On Tuesday, December 11, host Aaron Perry speaks with Professor Beth Richie, author of Arrested Justice: Black Women, Violence, and America’s Prison Nation. Beth Richie is a professor at University of Illinois at Chicago and Director of a research institute that looks at race and public policy. She has also been an activist in the anti-violence movement, and has been conducting research on the prison industrial complex.
She speaks about the situation, “The prison industrial complex and all of its apparatus has really targeted black men. So we know that, and not that we’re not interested in that, but there’s an untold story about the ways that the prison nation – the law enforcement, the court system, the way jails and prisons are run – those same factors disproportionately affect black women, and it rubs right up against the ways black women experience domestic and sexual violence.
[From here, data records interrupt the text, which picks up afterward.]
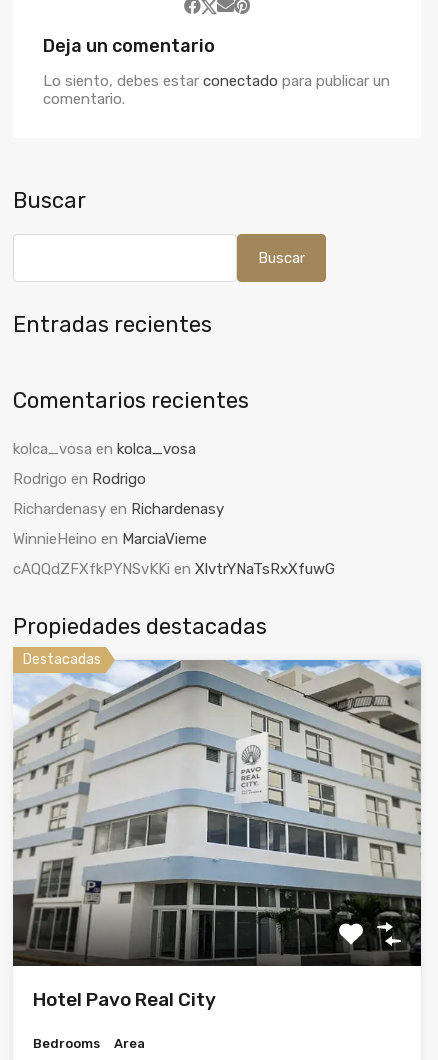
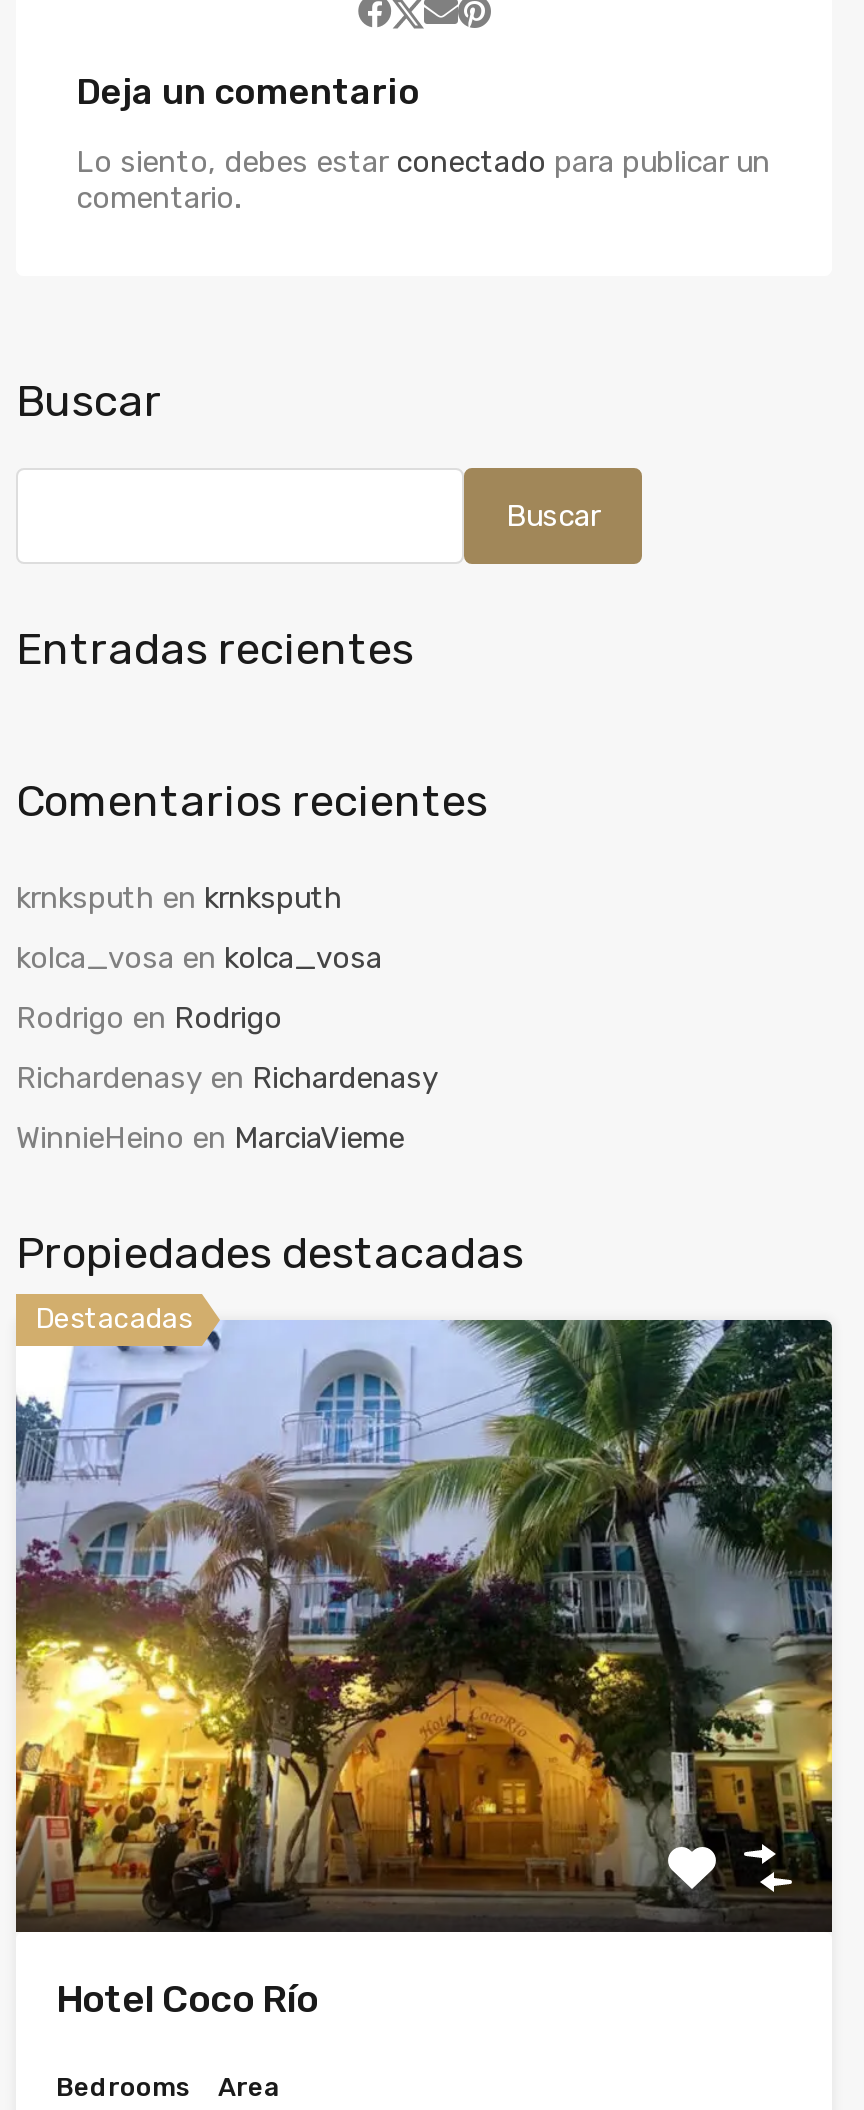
+ krnksputh en krnksputh

moved down: kolca_vosa en kolca_vosa | Rodrigo en Rodrigo | Richardenasy en Richardenasy | WinnieHeino en MarciaVieme

- cAQQdZFXfkPYNSvKKi en XlvtrYNaTsRxXfuwG

- [image]
- Hotel Pavo Real City
+ [image]
+ Hotel Coco Río
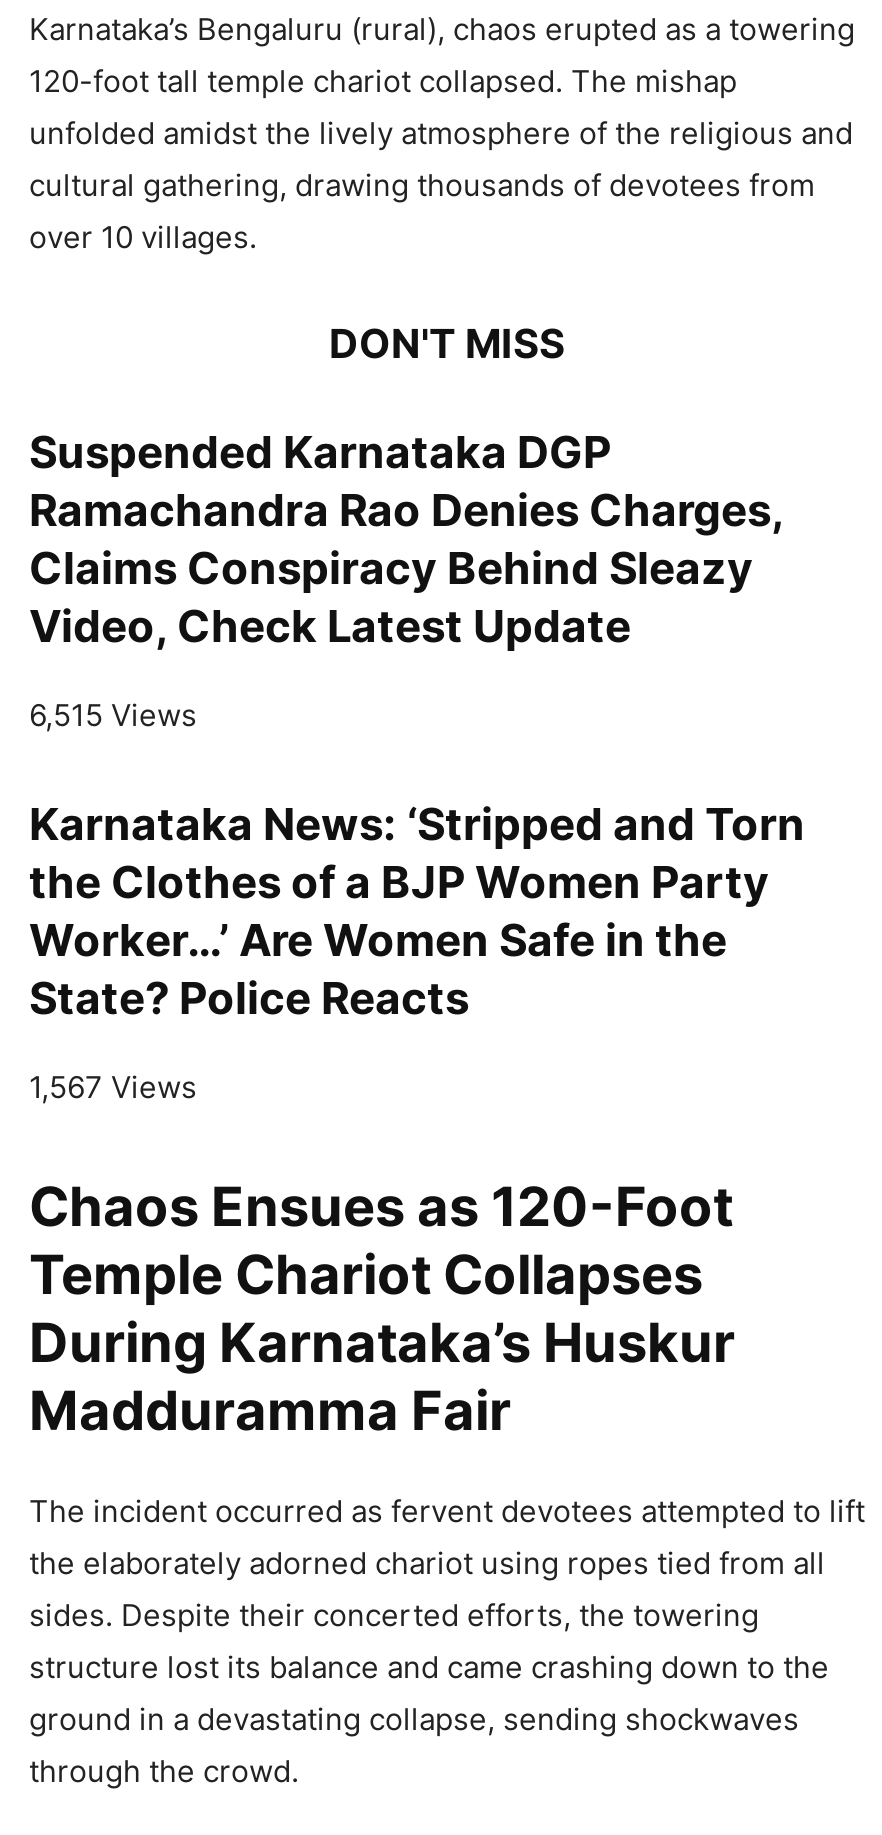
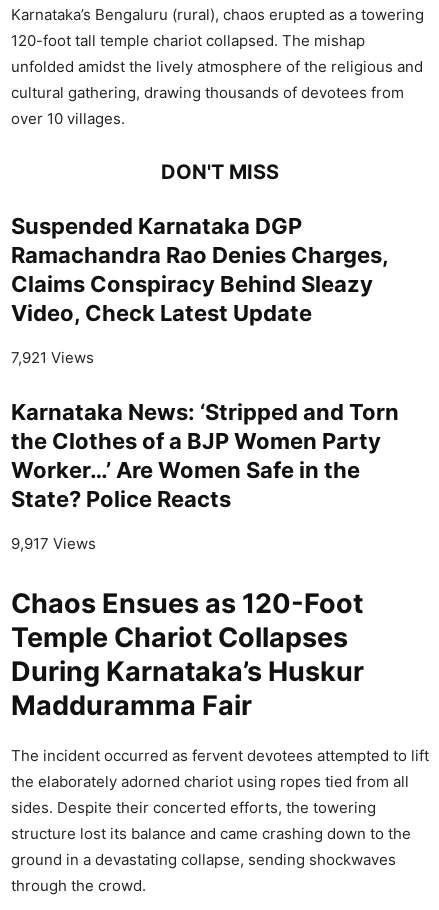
- 6,515 Views
+ 7,921 Views

- 1,567 Views
+ 9,917 Views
So the book is really about making sure that in our work and our attention to the problem of mass incarceration and its impact on black communities, we don’t forget the sisters in that struggle.”
Beth explains that in addition to the way mass incarceration has a profound impact on the black community, it poses as especially difficult for the women. “We are additionally vulnerable to excessive violence from police officers, we experience domestic violence, and we sometimes don’t call the police because we don’t want to turn our men over to the criminal legal system. We are experiencing sexual assault at profound rates in our community, but we don’t talk about that because of the shame associated with sexual violence and because we don’t want to feed that larger narrative about black men as rapists.”
She wants readers to consider possible alternatives to prison incarceration, for people who have human, social, or medical needs. “If we put a few mental health clinics, a couple of health care facilities, a day care center, all of that would cost so much less than incarcerating people, and we’d be a stronger society because our communities would be healthy.”